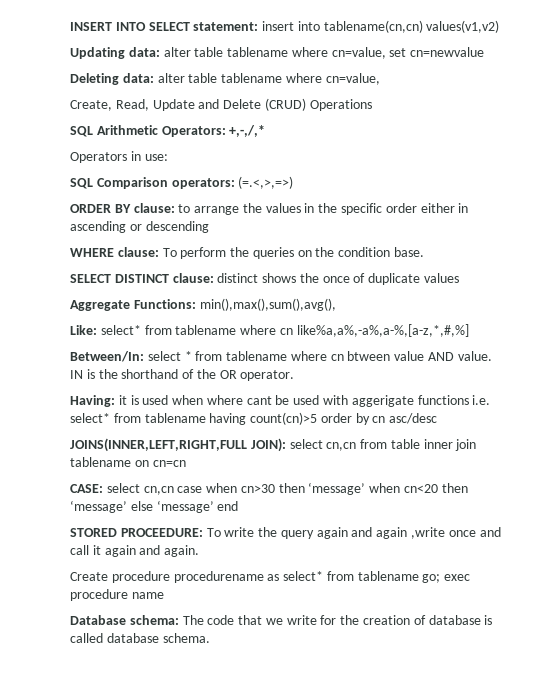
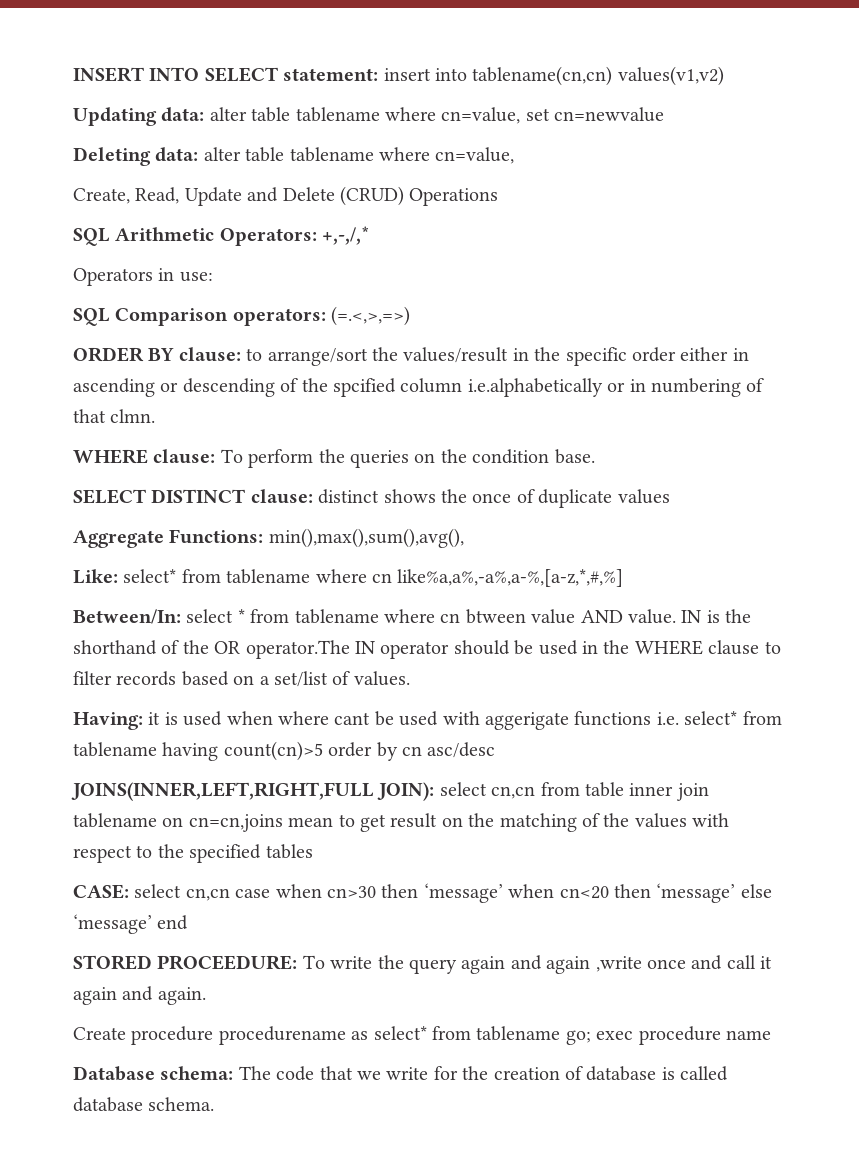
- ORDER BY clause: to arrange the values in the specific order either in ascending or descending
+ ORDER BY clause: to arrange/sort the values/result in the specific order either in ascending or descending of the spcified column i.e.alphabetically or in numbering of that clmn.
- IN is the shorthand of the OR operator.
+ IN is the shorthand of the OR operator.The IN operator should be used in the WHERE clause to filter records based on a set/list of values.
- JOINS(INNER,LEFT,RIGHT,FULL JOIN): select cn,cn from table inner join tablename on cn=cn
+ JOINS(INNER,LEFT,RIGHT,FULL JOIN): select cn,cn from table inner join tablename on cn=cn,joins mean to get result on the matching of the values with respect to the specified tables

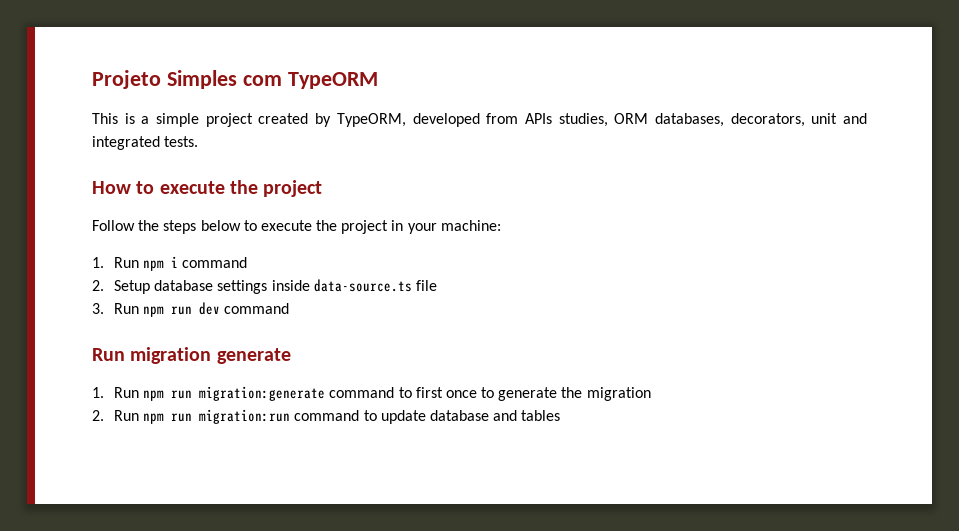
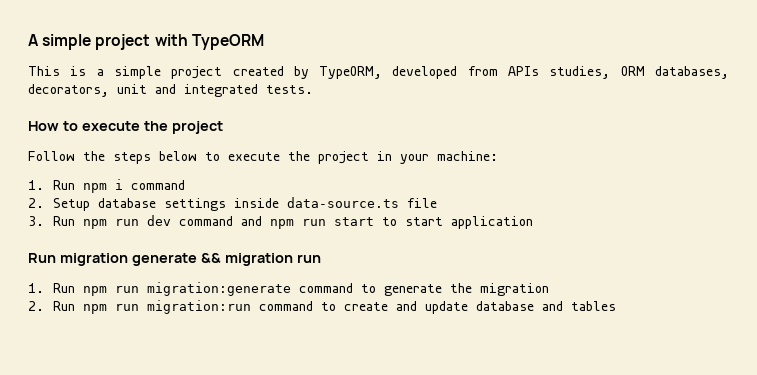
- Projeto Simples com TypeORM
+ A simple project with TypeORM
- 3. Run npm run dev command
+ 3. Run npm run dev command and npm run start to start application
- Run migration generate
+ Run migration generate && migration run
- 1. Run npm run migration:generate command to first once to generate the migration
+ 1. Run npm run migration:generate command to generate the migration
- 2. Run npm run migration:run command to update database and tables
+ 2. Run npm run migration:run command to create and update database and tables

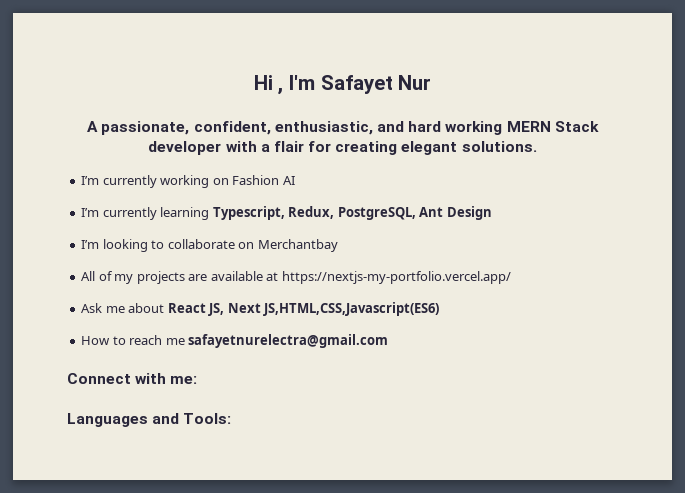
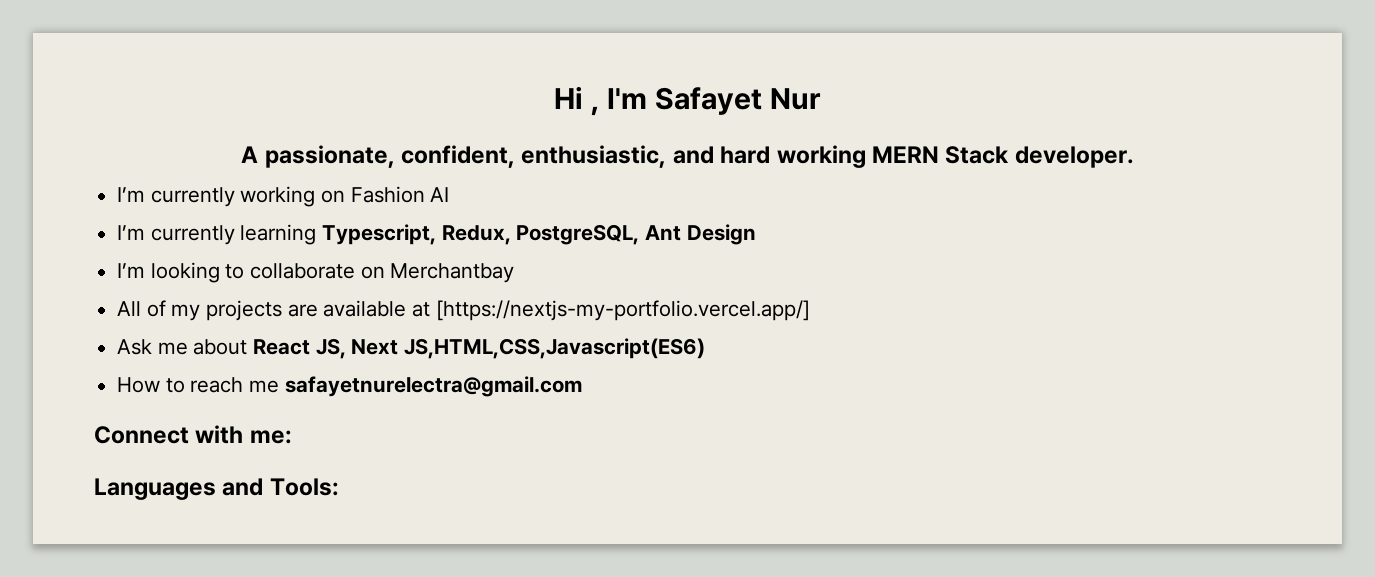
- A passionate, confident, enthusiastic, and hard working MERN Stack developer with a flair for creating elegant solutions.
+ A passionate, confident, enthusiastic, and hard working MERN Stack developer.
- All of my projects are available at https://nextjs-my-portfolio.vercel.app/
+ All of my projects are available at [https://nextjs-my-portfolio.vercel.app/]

◇ ◇ ◇ ◇

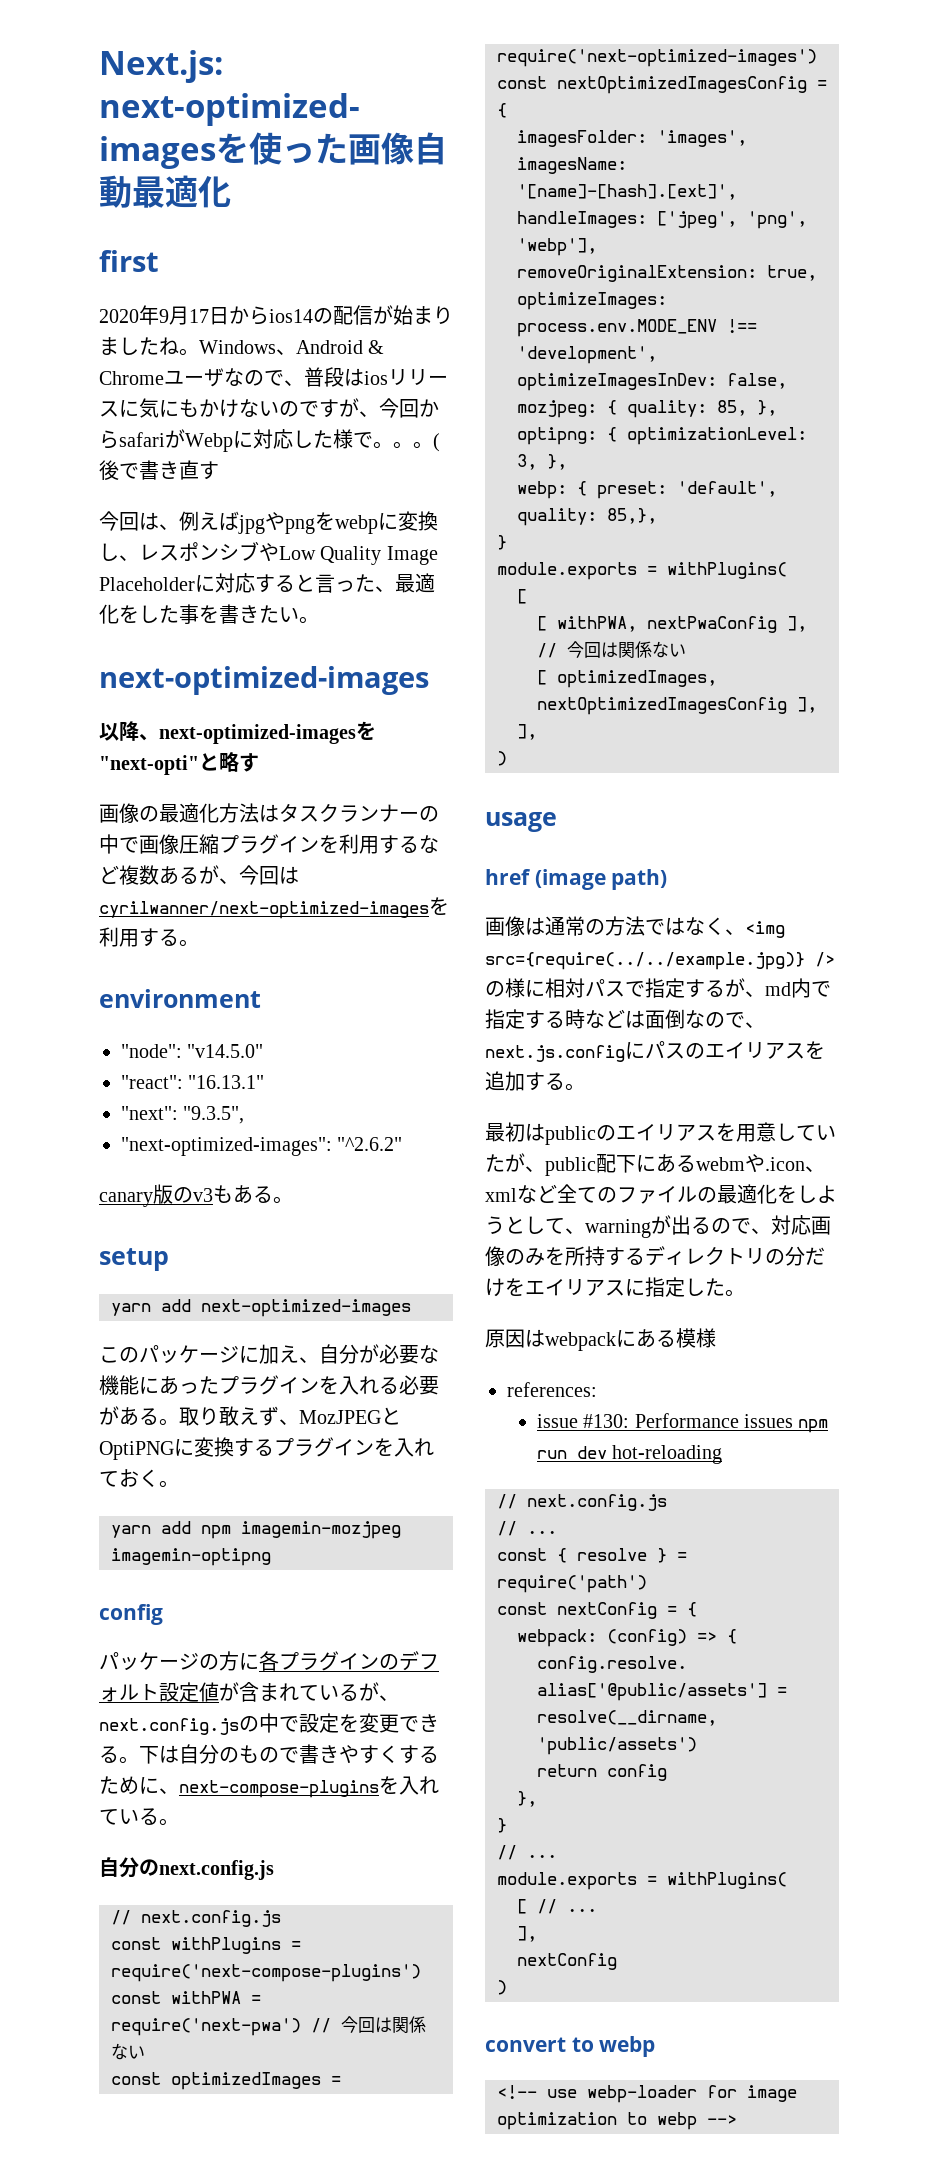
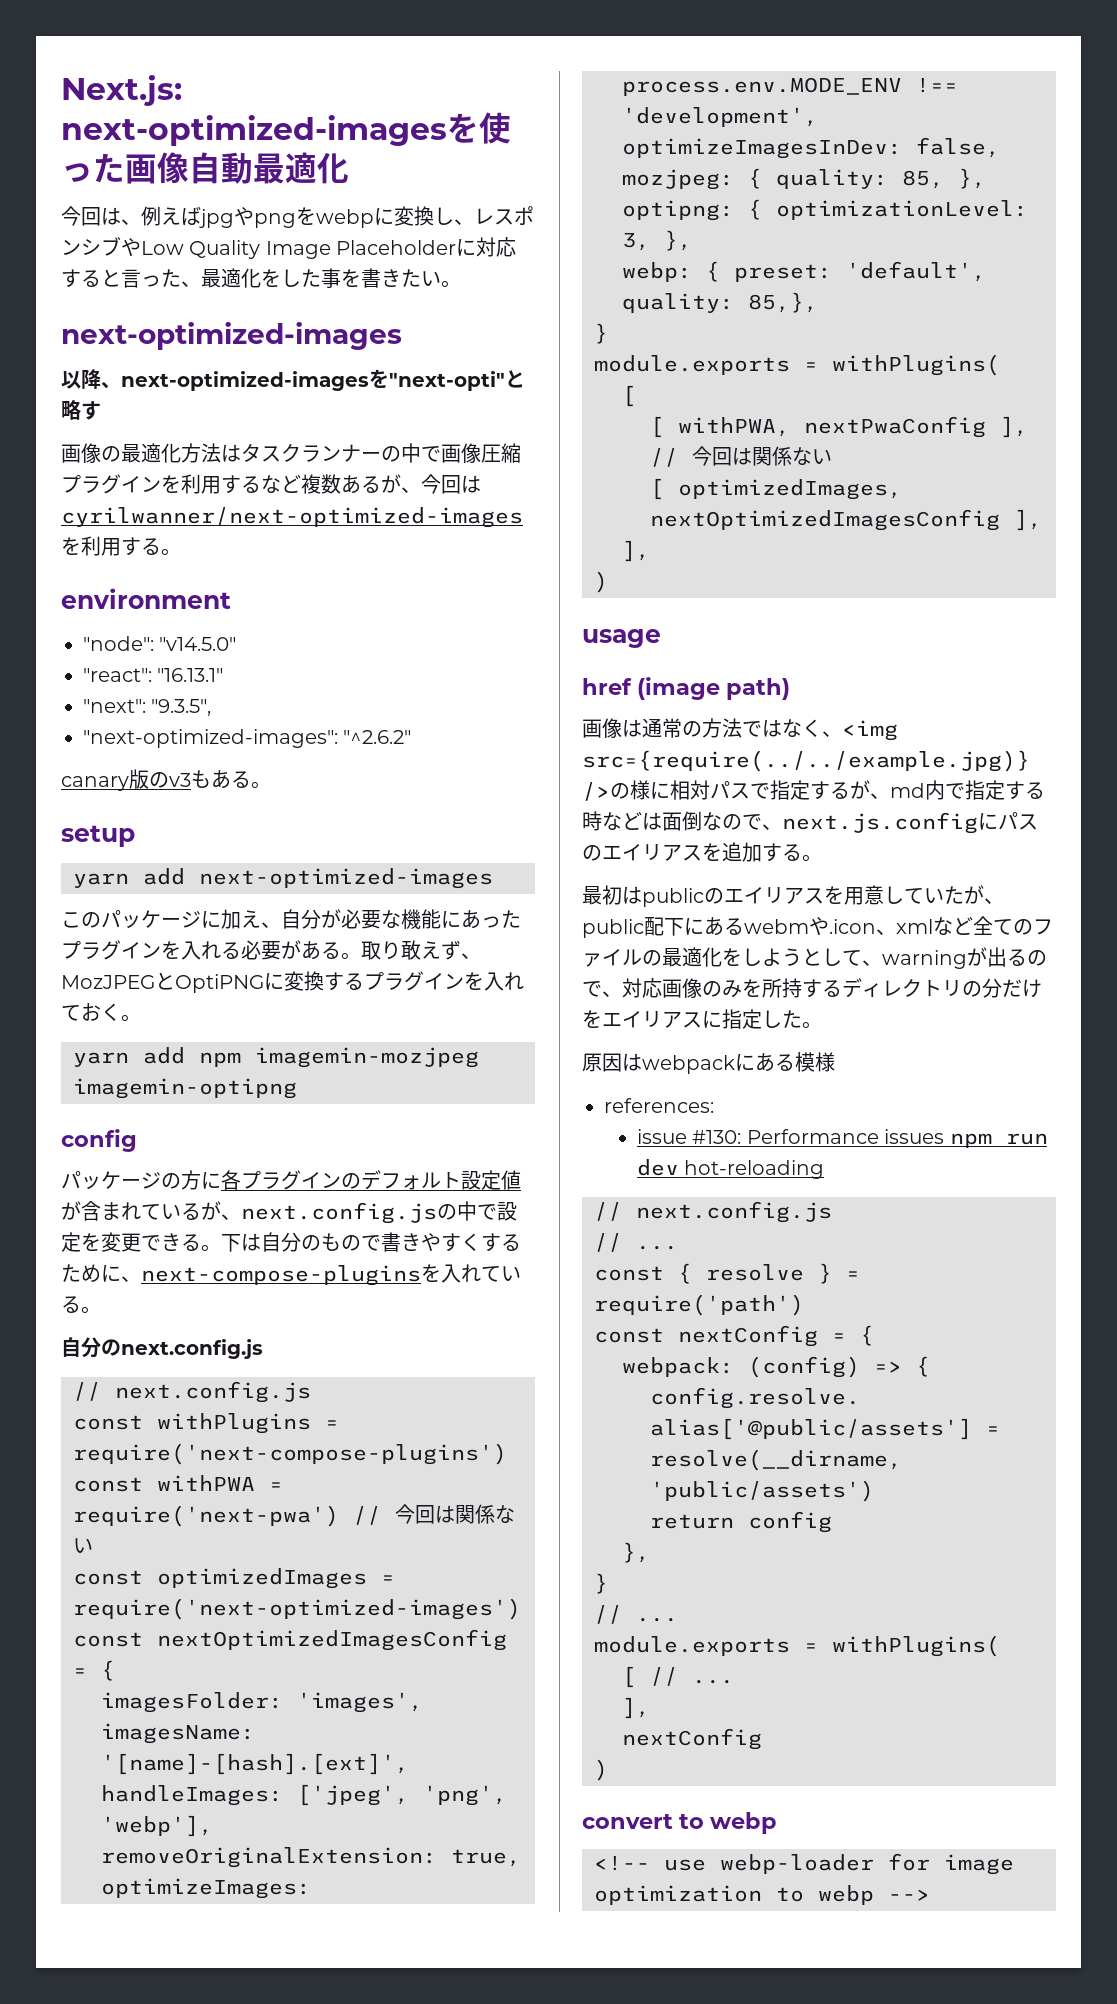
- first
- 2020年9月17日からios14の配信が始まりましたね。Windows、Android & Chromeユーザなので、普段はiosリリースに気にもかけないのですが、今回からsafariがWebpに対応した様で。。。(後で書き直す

◇ ◇ ◇ ◇

> **YOUR ASSIGNMENT**:
Write down again, exactly as given, only the lines above that fall from the line with "- ORDER BY clause: to" to the line with "- JOINS(INNER,LEFT,RIGHT,FULL JOIN): select", inclusive.

> **ANSWER TO THIS EXERCISE**:
- ORDER BY clause: to arrange the values in the specific order either in ascending or descending
+ ORDER BY clause: to arrange/sort the values/result in the specific order either in ascending or descending of the spcified column i.e.alphabetically or in numbering of that clmn.
- IN is the shorthand of the OR operator.
+ IN is the shorthand of the OR operator.The IN operator should be used in the WHERE clause to filter records based on a set/list of values.
- JOINS(INNER,LEFT,RIGHT,FULL JOIN): select cn,cn from table inner join tablename on cn=cn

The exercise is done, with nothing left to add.